Go through the data below. List every line that holds the word "Ohio".

*Records to use*:
——————
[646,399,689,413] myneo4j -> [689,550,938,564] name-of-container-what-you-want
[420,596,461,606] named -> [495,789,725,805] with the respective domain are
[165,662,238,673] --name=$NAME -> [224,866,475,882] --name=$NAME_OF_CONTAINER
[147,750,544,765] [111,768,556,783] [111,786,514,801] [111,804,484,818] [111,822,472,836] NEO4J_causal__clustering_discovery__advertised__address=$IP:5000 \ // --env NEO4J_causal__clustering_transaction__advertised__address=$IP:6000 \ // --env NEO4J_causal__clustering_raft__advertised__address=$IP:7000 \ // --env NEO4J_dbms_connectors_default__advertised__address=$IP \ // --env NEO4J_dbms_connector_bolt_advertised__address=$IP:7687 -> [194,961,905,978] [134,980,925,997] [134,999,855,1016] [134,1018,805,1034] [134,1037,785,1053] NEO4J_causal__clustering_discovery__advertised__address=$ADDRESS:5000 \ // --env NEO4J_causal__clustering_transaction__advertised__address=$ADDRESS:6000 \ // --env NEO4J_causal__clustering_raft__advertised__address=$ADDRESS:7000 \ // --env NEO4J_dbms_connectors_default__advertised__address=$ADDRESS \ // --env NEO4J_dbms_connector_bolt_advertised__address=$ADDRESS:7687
——————
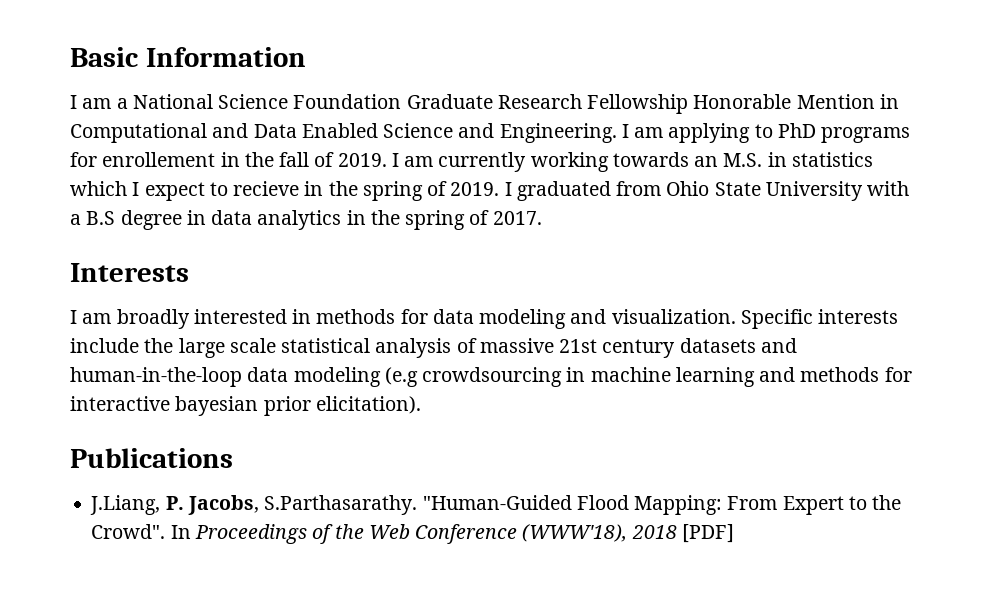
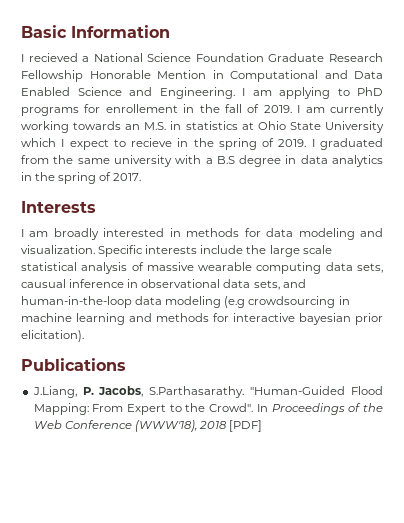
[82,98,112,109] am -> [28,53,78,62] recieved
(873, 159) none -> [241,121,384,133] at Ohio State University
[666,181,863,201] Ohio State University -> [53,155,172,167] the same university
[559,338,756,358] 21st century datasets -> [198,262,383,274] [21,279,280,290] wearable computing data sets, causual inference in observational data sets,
——————
*Problem solution*:
(873, 159) none -> [241,121,384,133] at Ohio State University
[666,181,863,201] Ohio State University -> [53,155,172,167] the same university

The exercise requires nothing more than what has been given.